An Idea Born From a Conversation

The idea of giving Baltimore a literal sound didn’t start in a brief. It started in a conversation.

In January 2025, Nick Wood Music came to SPARK’s offices for a casual meet-and-greet with a fellow Worldwide Partners agency. As they shared their approach to music rooted in emotion and culture, the conversation naturally turned to Baltimore.

“If we hadn’t taken that first meeting, this campaign wouldn’t exist. It really was that simple.” —Dulani Porter, SPARK

SPARK had been wrestling with a familiar frustration: no stock track ever felt quite right. Everything sounded close, but not like the city. That’s when the idea clicked. Maybe Baltimore didn’t need a track found for it. Maybe it needed one created from within it.

And when Visit Baltimore’s regional pride campaign took shape, that what-if became the center of the work: an original track created with local artists, layered with field recordings from across the city and pressed onto a record people could hear, hold and claim as their own.

“This wasn’t about finding the right song. It was about letting the city write its own.” —Michael Higgins, SPARK

 

Designing a Process Without a Blueprint

This kind of idea only works when there’s trust. After more than three years of partnership, SPARK and Visit Baltimore had built the kind of foundation that made it possible to bring in Nick Wood Music and step into something unfamiliar.

There was no stock track to approve. No familiar production path to follow. We weren’t commissioning a song. We were building a process.

Together with Nick Wood Music, we invited Baltimore musicians across jazz, hip-hop, classical, Baltimore Club and indie into the room as co-authors of the city’s sound.

The workshop became the turning point. Asking local artists to trust an outside team came with real skepticism, and the questions were honest ones: Why us? Why now? Who gets to decide what Baltimore sounds like?

“The skepticism was real. And honestly, it should have been. That tension meant people cared.” —Benji Compston, Nick Wood Music

So we didn’t push past the tension. We listened to it. The pushback wasn’t resistance. It was pride. And that pride shaped the process from that moment forward.

SPARK and Nick Wood Music weren’t there to define Baltimore for the artists. Our role was to create the space for their voices to come together without flattening what made each one distinct.

“Our job wasn’t to tell them what Baltimore was. Our job was to listen long enough to hear it ourselves.” —Michael Higgins, SPARK

 

Letting Go of Creative Control

After the workshop, there was nothing left to do but wait.

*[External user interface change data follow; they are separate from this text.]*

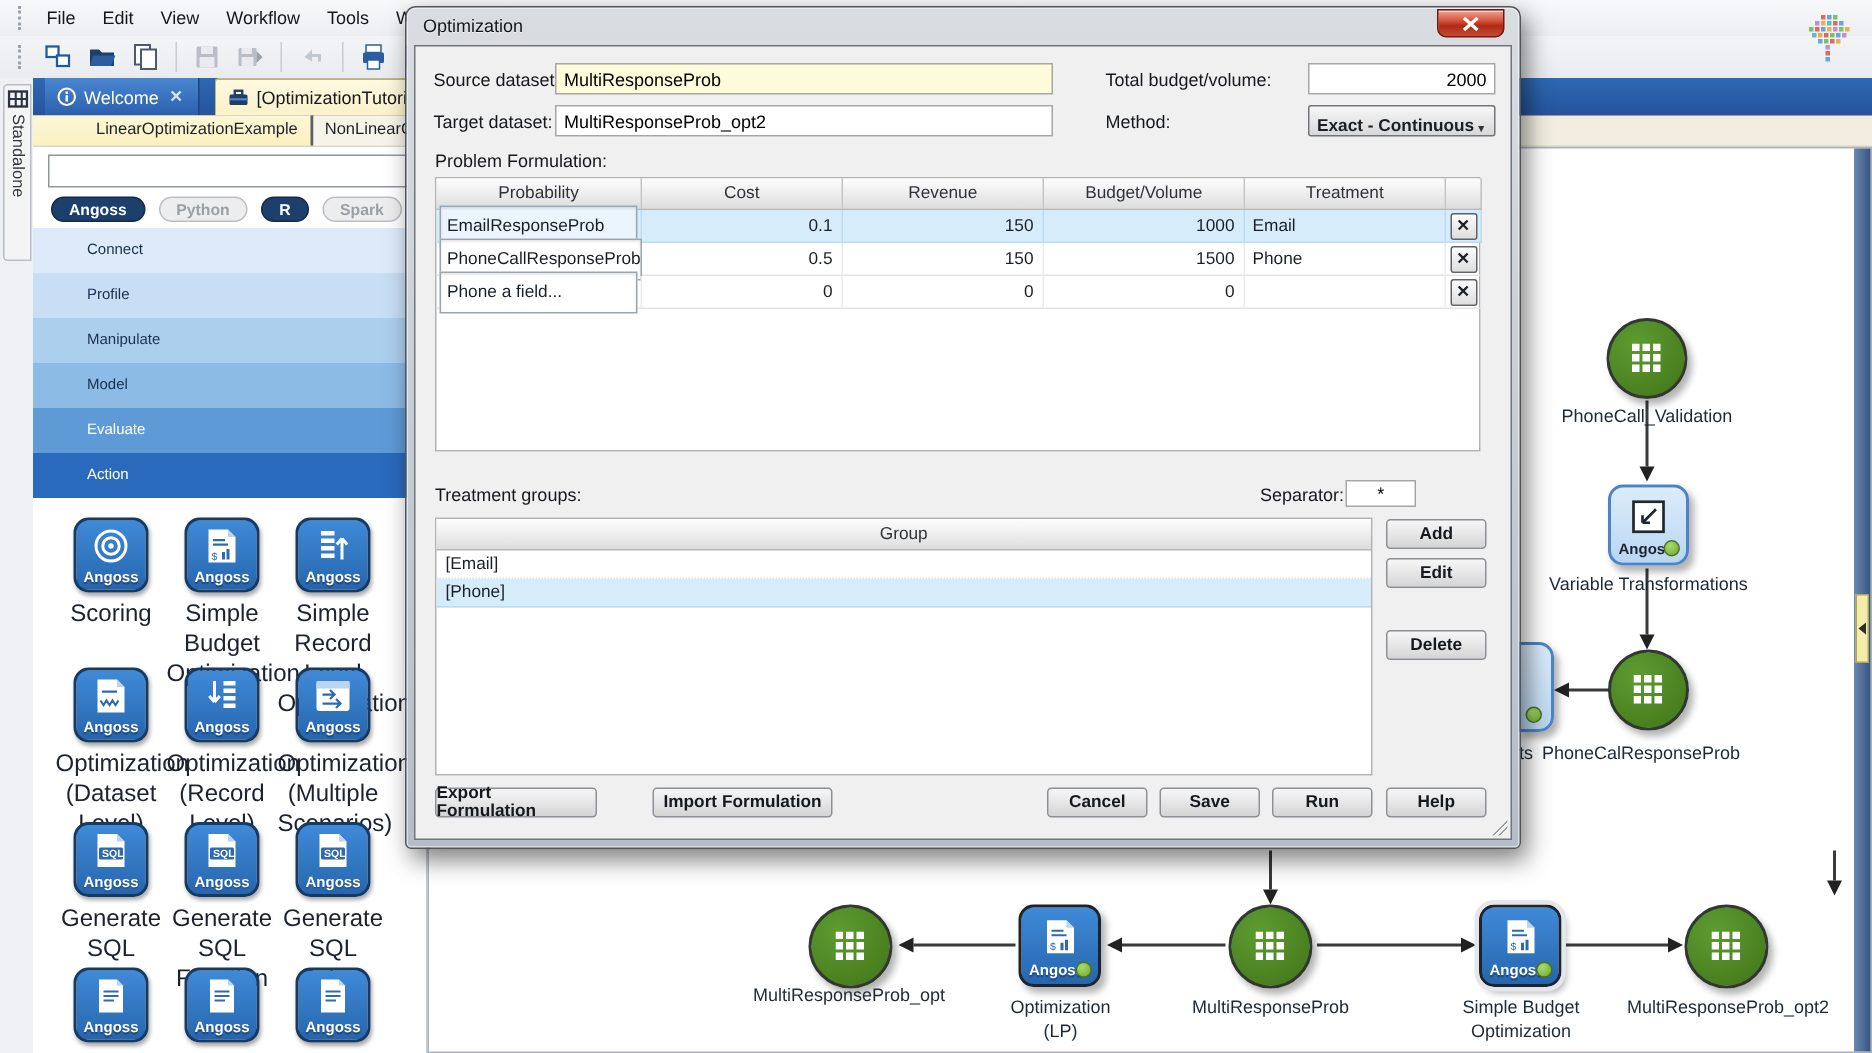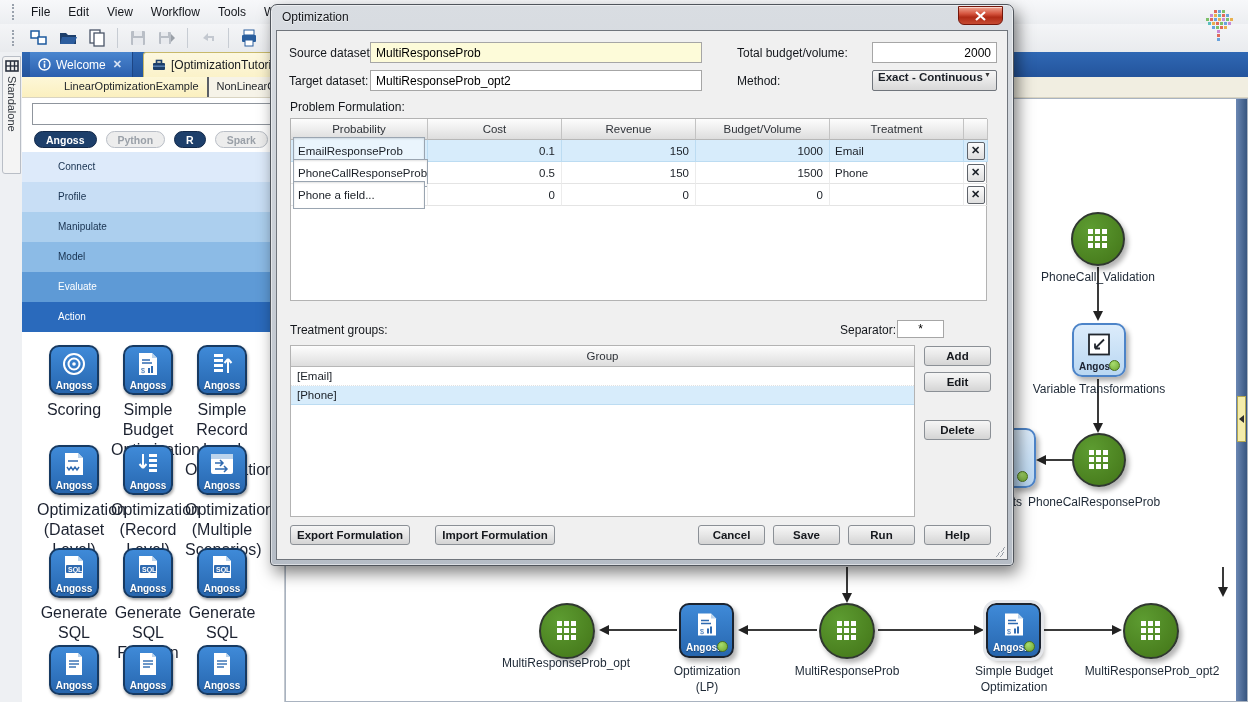--- a/index.html
+++ b/index.html
@@ -96,7 +96,7 @@
   .txt.yellow { background:#fdfbd9; }
   .txt.num { text-align:right; }
   .dd { position:absolute; height:21px; border:1px solid #70757c; border-radius:2px;
-    background:linear-gradient(#f7f7f7,#e9e9e9 45%,#d8d8d8); display:flex; align-items:flex-start; justify-content:space-between; padding:0 5px; font-size:11.5px; font-weight:bold; }
+    background:linear-gradient(#f7f7f7,#e9e9e9 45%,#d8d8d8); display:flex; align-items:flex-end; justify-content:space-between; padding:0 5px; font-size:11.5px; font-weight:bold; }
   .dd .dd-arrow { font-size:7px; color:#333; }
   .wbtn { position:absolute; height:20px; border:1px solid #8b9096; border-radius:3px;
     background:linear-gradient(#f6f6f6,#e8e8e8 45%,#d4d4d4); font-size:11.5px; font-weight:bold; color:#15181d;

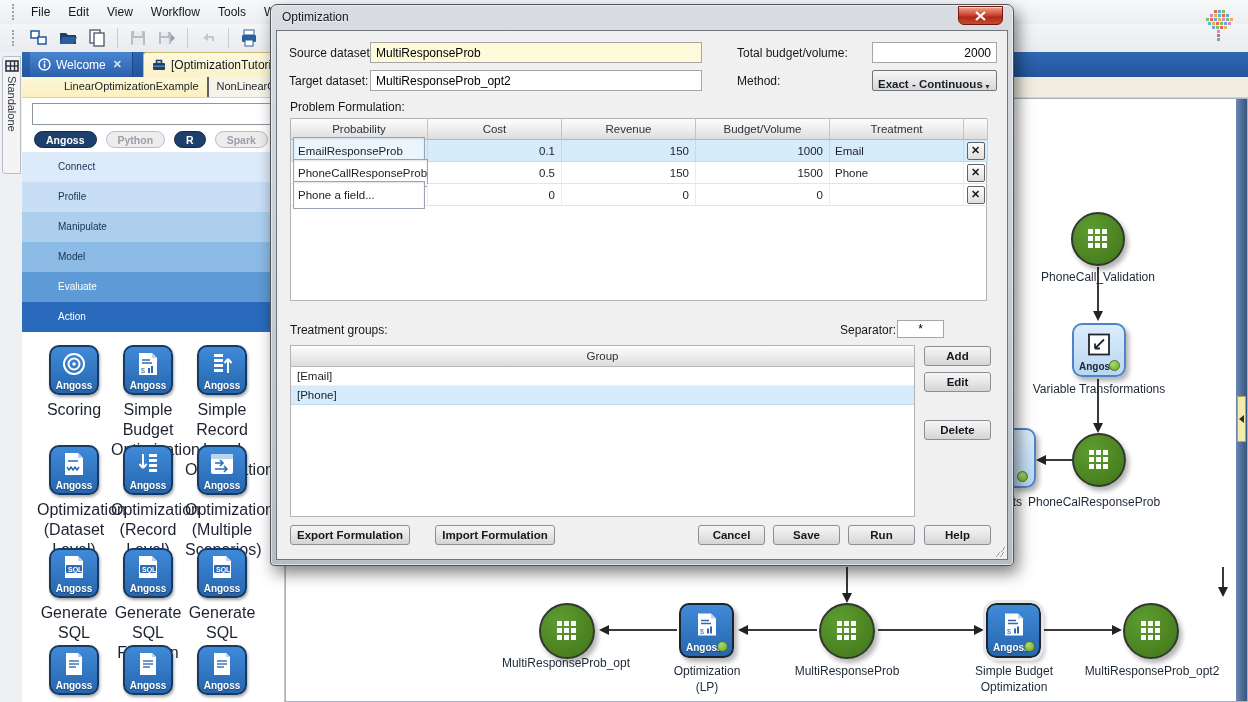--- a/index.html
+++ b/index.html
@@ -683,7 +683,7 @@
       <div class="wbtn" style="left:647px; top:341px; width:67px;">Edit</div>
       <div class="wbtn" style="left:647px; top:389px; width:67px;">Delete</div>
 
-      <div class="wbtn" style="left:13px; top:494px; width:120px;">Export Formulation</div>
+      <div class="wbtn" style="left:13px; top:494px; width:108px;">Export Formulation</div>
       <div class="wbtn" style="left:158px; top:494px; width:120px;">Import Formulation</div>
       <div class="wbtn" style="left:421px; top:494px; width:67px;">Cancel</div>
       <div class="wbtn" style="left:496px; top:494px; width:67px;">Save</div>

There were no guarantees. Visit Baltimore had trusted a process without knowing what the final track would sound like. For a moment, everyone was holding their breath.

Then the demos arrived.

They weren’t sketches. They weren’t placeholders. They were fully realized, emotionally rich pieces of music. The artists showed up fully, collaborating with each other, pushing creatively and bringing back something no stock track ever could.

“When the demos came in, it was one of those moments where you just exhale and think, ‘Okay. This is why we trusted the process.’” — Antonio David, Nick Wood Music

From there, Nick Wood Music took on the delicate work of weaving the pieces together, preserving the individuality of each contribution while shaping one unified track.

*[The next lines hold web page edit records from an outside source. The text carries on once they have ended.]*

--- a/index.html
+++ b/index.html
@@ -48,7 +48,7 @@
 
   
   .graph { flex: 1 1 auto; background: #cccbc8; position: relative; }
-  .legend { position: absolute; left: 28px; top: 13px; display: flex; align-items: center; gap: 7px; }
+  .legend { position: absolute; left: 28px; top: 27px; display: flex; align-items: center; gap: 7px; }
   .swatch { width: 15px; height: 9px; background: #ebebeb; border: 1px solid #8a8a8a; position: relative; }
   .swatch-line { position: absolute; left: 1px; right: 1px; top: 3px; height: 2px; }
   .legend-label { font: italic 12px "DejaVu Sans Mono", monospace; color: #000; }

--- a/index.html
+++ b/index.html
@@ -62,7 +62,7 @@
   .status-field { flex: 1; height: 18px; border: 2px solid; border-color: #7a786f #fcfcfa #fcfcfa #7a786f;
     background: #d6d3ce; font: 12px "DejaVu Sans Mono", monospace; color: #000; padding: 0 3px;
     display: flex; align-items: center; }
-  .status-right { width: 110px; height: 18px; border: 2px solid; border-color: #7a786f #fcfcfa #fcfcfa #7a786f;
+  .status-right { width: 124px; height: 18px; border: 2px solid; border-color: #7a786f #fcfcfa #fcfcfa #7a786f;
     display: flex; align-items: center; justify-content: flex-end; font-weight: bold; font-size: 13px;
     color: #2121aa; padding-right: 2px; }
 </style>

When the final piece landed, there was no question. This was Baltimore.

Complex. Proud. Layered. Alive.

 

What Will Stay With Us

We didn’t just produce a campaign track. We pressed it on vinyl. A real, physical artifact the city could hold. Something that made a statement: This belongs to Baltimore.

Seeing the artists proud of what they created, watching the client move from uncertainty to belief, and knowing Baltimore had something it could stand behind, that’s the kind of work that stays with you.

“Being welcomed into that process was humbling. You don’t get opportunities like that very often.” – Benji Compston, Nick Wood Music

This was proof of what’s possible when you’re willing to let the work become something bigger than any one brief. The B-Side of Baltimore exists because two agencies took the time to meet, talk, and stay curious. Because open conversations — without an agenda — can lead somewhere real.

“This is what happens when trust leads and ego steps aside.” — Dulani Porter, SPARK

Because collaboration isn’t just a philosophy. It’s a multiplier.